After Separation Anxiety (LJ) Parting Advice, and Mother Bears (LJ), in the Boom!/RP timeline. I believe this is part three of four.
Yoshi was waiting in the Village when Cya came to get him. Driving separately was a waste of gas, especially with the world falling to pieces, but she liked the time alone with her son; she’d freed Ankara on the way and enjoyed the rare quiet of the rest of the drive.
She Found her son with no trouble, leaning against a fence by Maureen’s where she’d Found more than a few of her yearly Kept. Her heart twisted in her chest a little, until she saw the boy he was standing next to, a tall strawberry blond with long, narrow antlers, which made an entirely different set of twists start happening.

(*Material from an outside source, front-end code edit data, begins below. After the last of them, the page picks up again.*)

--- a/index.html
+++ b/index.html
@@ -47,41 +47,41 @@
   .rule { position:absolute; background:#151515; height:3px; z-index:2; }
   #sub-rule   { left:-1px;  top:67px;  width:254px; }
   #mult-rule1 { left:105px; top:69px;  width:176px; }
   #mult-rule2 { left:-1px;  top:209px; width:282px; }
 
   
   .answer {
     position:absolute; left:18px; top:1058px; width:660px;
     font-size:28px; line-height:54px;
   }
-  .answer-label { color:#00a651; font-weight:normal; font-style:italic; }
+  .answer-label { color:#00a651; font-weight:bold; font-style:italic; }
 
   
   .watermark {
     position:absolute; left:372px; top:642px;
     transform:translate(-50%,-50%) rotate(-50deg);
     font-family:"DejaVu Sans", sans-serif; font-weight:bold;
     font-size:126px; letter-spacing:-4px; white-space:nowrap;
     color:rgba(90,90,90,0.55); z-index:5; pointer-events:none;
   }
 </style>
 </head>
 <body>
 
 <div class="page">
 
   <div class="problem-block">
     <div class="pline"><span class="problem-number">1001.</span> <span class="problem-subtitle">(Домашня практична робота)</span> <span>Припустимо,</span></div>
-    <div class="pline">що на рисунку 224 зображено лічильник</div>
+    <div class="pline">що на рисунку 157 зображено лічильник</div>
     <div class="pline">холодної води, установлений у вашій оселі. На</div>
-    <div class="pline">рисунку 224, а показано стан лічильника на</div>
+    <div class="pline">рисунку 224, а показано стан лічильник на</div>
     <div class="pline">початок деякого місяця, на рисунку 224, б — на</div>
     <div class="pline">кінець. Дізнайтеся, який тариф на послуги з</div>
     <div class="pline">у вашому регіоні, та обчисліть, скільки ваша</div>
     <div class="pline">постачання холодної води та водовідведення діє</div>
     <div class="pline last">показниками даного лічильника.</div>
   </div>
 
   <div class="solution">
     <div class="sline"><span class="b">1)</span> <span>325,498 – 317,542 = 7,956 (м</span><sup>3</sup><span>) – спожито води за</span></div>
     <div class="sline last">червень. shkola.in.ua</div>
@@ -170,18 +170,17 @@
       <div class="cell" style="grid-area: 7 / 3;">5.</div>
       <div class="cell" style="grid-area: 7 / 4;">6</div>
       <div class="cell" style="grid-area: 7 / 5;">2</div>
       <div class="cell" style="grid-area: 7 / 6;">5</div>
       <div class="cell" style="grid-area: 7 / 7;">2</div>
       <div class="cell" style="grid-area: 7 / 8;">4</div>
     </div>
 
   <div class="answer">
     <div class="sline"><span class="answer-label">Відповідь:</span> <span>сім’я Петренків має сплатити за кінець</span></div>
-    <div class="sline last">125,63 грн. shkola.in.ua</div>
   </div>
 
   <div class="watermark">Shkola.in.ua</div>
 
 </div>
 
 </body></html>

She had, rather pointedly, not thought about what would happen to her Kept du jour habit when her boys went to school, not thought about picking up a boy while picking up her son. The fae stayed young for a very long time, but that didn’t make her feel much better about picking up boys her kids’ age.

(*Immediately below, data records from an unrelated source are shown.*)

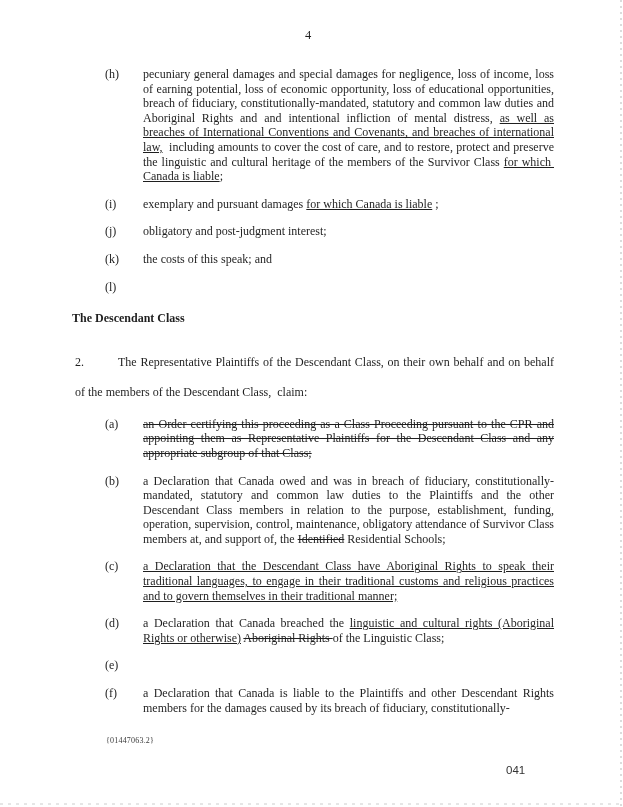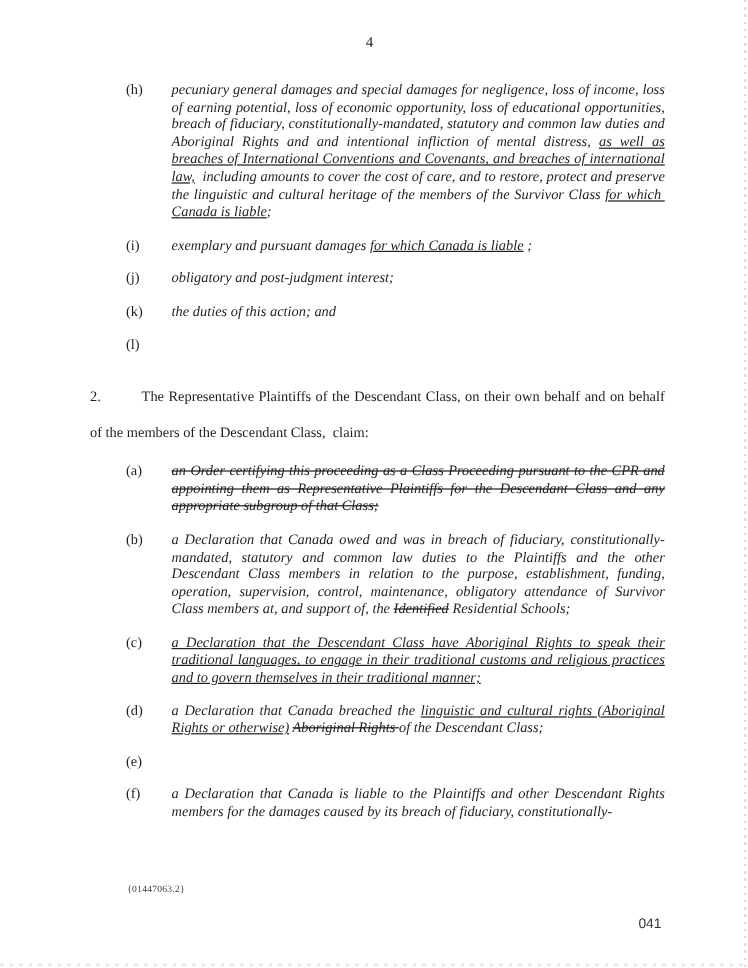--- a/index.html
+++ b/index.html
@@ -34,21 +34,20 @@
     line-height: 14.6px;
   }
   .claim-label {
     flex: 0 0 38px;
     margin-left: 33px;
   }
   .claim-body {
     flex: 1;
     margin: 0;
     text-align: justify;
-    font-style: italic;
   }
   .u { text-decoration: underline; }
   .x { text-decoration: line-through; }
   .heading {
     font-size: 12px;
     font-weight: bold;
     margin: 17px 0 0 0;
     line-height: 14.6px;
   }
   .para2 {
@@ -65,21 +64,21 @@
     position: absolute;
     left: 62px;
     top: 736px;
     font-size: 8px;
     color: #3a3a3a;
     letter-spacing: 0.2px;
     margin-left: 44px;
   }
   .bates {
     position: absolute;
-    left: 532px;
+    left: 506px;
     top: 764px;
     font-family: "Liberation Sans", sans-serif;
     font-size: 11.5px;
     color: #333333;
   }
   .scan-right {
     position: absolute;
     top: 0;
     right: 1px;
     width: 2px;
@@ -120,46 +119,47 @@
         <div class="claim-item">
           <span class="claim-label">(i)</span>
           <p class="claim-body"><span>exemplary and pursuant damages </span><span class="u">for which Canada is liable</span><span> ;</span></p>
         </div>
         <div class="claim-item">
           <span class="claim-label">(j)</span>
           <p class="claim-body"><span>obligatory and post-judgment interest;</span></p>
         </div>
         <div class="claim-item">
           <span class="claim-label">(k)</span>
-          <p class="claim-body"><span>the duties of this action; and</span></p>
+          <p class="claim-body"><span>the costs of this speak; and</span></p>
         </div>
         <div class="claim-item">
           <span class="claim-label">(l)</span>
         </div>
       </div>
 
+    <h2 class="heading">The Descendant Class</h2>
 
     <p class="para2"><span class="para-num">2.</span><span><span>The Representative Plaintiffs of the Descendant Class, on their own behalf and on behalf of the members of the Descendant Class,&nbsp; claim:</span></span></p>
 
     <div class="claims" id="claims-bottom">
         <div class="claim-item">
           <span class="claim-label">(a)</span>
           <p class="claim-body"><span class="x">an Order certifying this proceeding as a Class Proceeding pursuant to the CPR and appointing them as Representative Plaintiffs for the Descendant Class and any appropriate subgroup of that Class;</span></p>
         </div>
         <div class="claim-item">
           <span class="claim-label">(b)</span>
           <p class="claim-body"><span>a Declaration that Canada owed and was in breach of fiduciary, constitutionally-mandated, statutory and common law duties to the Plaintiffs and the other Descendant Class members in relation to the purpose, establishment, funding, operation, supervision, control, maintenance, obligatory attendance of Survivor Class members at, and support of, the </span><span class="x">Identified</span><span> Residential Schools;</span></p>
         </div>
         <div class="claim-item">
           <span class="claim-label">(c)</span>
           <p class="claim-body"><span class="u">a Declaration that the Descendant Class have Aboriginal Rights to speak their traditional languages, to engage in their traditional customs and religious practices and to govern themselves in their traditional manner;</span></p>
         </div>
         <div class="claim-item">
           <span class="claim-label">(d)</span>
-          <p class="claim-body"><span>a Declaration that Canada breached the </span><span class="u">linguistic and cultural rights (Aboriginal Rights or otherwise)</span><span> </span><span class="x">Aboriginal Rights&nbsp;</span><span>of the Descendant Class;</span></p>
+          <p class="claim-body"><span>a Declaration that Canada breached the </span><span class="u">linguistic and cultural rights (Aboriginal Rights or otherwise)</span><span> </span><span class="x">Aboriginal Rights&nbsp;</span><span>of the Linguistic Class;</span></p>
         </div>
         <div class="claim-item">
           <span class="claim-label">(e)</span>
         </div>
         <div class="claim-item">
           <span class="claim-label">(f)</span>
           <p class="claim-body"><span>a Declaration that Canada is liable to the Plaintiffs and other Descendant Rights members for the damages caused by its breach of fiduciary, constitutionally-</span></p>
         </div>
       </div>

Still, seeing the boy – those antlers! – with her son, she shifted her Mask to that of a woman old enough to be Yoshi’s mother instead of his younger sister, and pulled her car up to a nearby parking spot.

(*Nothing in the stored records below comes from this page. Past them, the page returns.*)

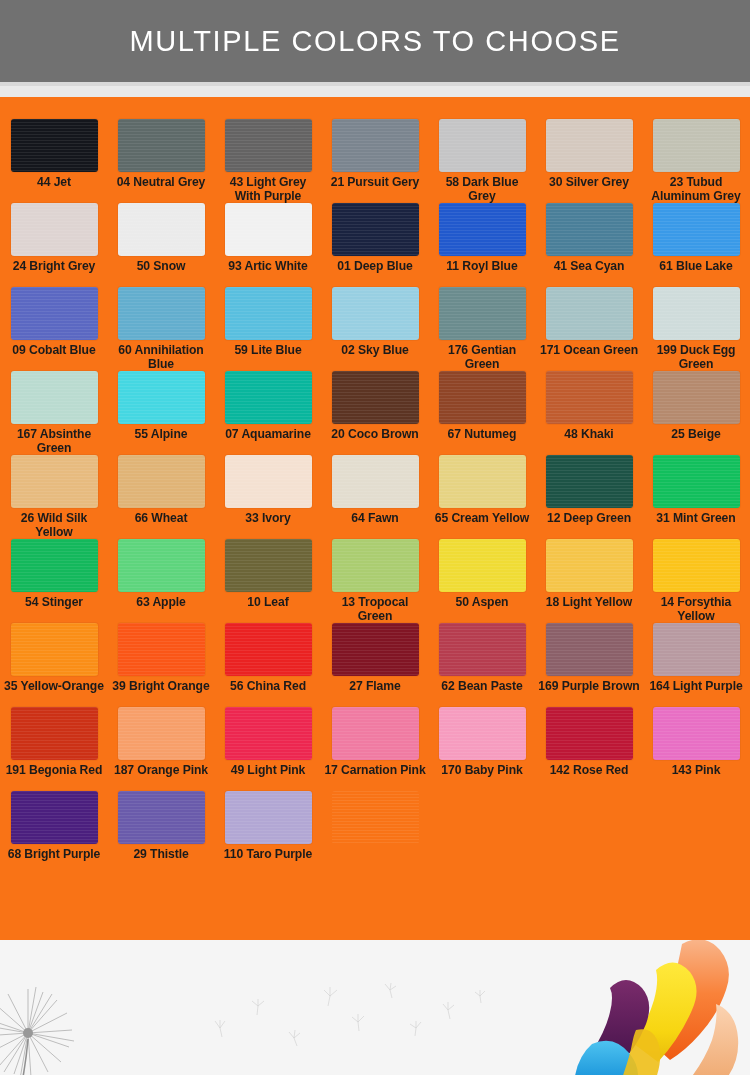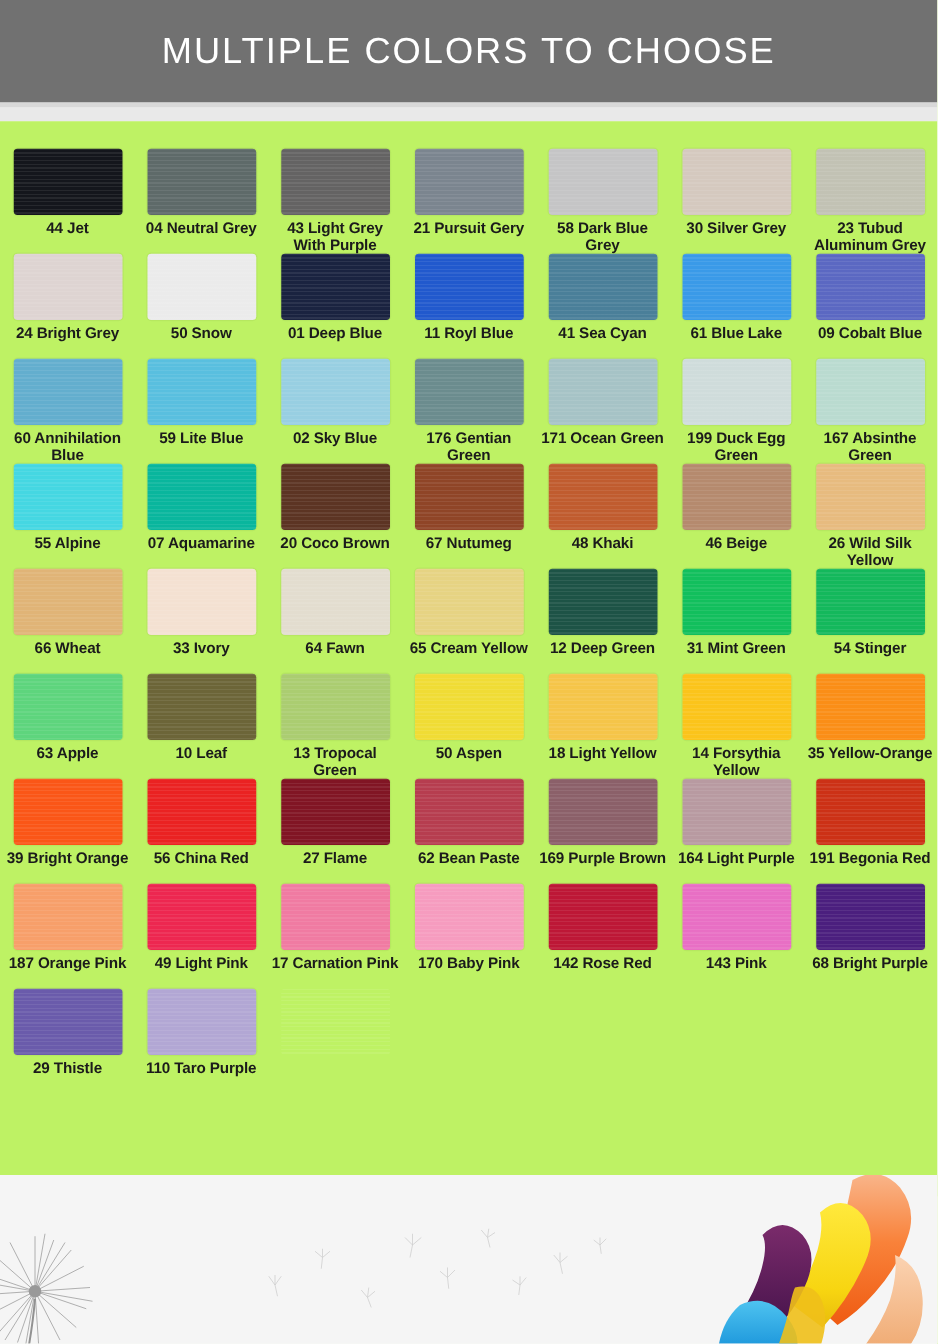--- a/index.html
+++ b/index.html
@@ -59,21 +59,21 @@
     background: #e9e9e9;
   }
 
   
   .board {
     position: absolute;
     top: 97px;
     left: 0;
     width: 750px;
     height: 860px;
-    background: #bef264;
+    background: #f97316;
     padding: 0;
   }
   .grid {
     display: grid;
     grid-template-columns: repeat(7, 107px);
     justify-content: center;
     row-gap: 0px;
     column-gap: 0px;
     padding-top: 22px;
   }
@@ -190,20 +190,24 @@
         </div>
         <div class="cell">
           <div class="swatch" style="background: rgb(222, 212, 210);"></div>
           <div class="label">24 Bright Grey</div>
         </div>
         <div class="cell">
           <div class="swatch" style="background: rgb(235, 235, 235);"></div>
           <div class="label">50 Snow</div>
         </div>
         <div class="cell">
+          <div class="swatch" style="background: rgb(241, 241, 241);"></div>
+          <div class="label">93 Artic White</div>
+        </div>
+        <div class="cell">
           <div class="swatch" style="background: rgb(26, 35, 64);"></div>
           <div class="label">01 Deep Blue</div>
         </div>
         <div class="cell">
           <div class="swatch" style="background: rgb(33, 89, 205);"></div>
           <div class="label">11 Royl Blue</div>
         </div>
         <div class="cell">
           <div class="swatch" style="background: rgb(74, 127, 153);"></div>
           <div class="label">41 Sea Cyan</div>
@@ -259,21 +263,21 @@
         <div class="cell">
           <div class="swatch" style="background: rgb(143, 69, 39);"></div>
           <div class="label">67 Nutumeg</div>
         </div>
         <div class="cell">
           <div class="swatch" style="background: rgb(192, 92, 47);"></div>
           <div class="label">48 Khaki</div>
         </div>
         <div class="cell">
           <div class="swatch" style="background: rgb(181, 138, 110);"></div>
-          <div class="label">46 Beige</div>
+          <div class="label">25 Beige</div>
         </div>
         <div class="cell">
           <div class="swatch" style="background: rgb(231, 187, 127);"></div>
           <div class="label">26 Wild Silk Yellow</div>
         </div>
         <div class="cell">
           <div class="swatch" style="background: rgb(224, 180, 119);"></div>
           <div class="label">66 Wheat</div>
         </div>
         <div class="cell">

She was just in time, as she got out of the car, to see a lovely petite girl walk up to her son, her ocean-blue hair swaying with her hips like the tide coming in. The girl set her hands on Yoshi’s shoulders – it was only then, focusing on the webbed fingers, that Cya noticed her son looked the same as he had when she dropped him off ten months ago – and kissed him proprietarily, then, as Cya took her sweet time closing in on them, did the same for the antlered boy, leaving both of them looking dazed and uncertain.
The girl swayed off, to the protective arms of a woman Cya recognized, in a vague sort of way, as a Seventh Cohort girl. Hrrmph. She swallowed her over-protective indignation (It went in the same oubliette as many of her other unhelpful emotions, like jealousy, and completed her walk to her son, giving him time to see her, time to wipe the lost expression off his face.
“Mom,” he grinned. The grin started out forced – she recognized the expression, from his father’s face and her own – and was entirely genuine-seeming by the time she got within hugging distance. Would he… boys grew distant from their mothers, she’d been told, to leave the nest properly. But he hugged her, tightly, as he had when he was a child and needed comfort.
She patted his shoulder and pretended not to notice. “Ready to go home for the summer?” she asked instead. “Uncle Howard has a list of chores already started for you.”
“Even if shoveling cow shit is on the list,” he murmured feelingly, and Cya felt the urge to kill rising – dampened, in the next moment, by her son’s entirely disingenuous, “Mom, this is Panlong. Pan. He was in a crew with my Keeper this year – Tethys, with the hair? – and when his dad didn’t show, I told him you could give him a ride home. I hope you don’t mind.”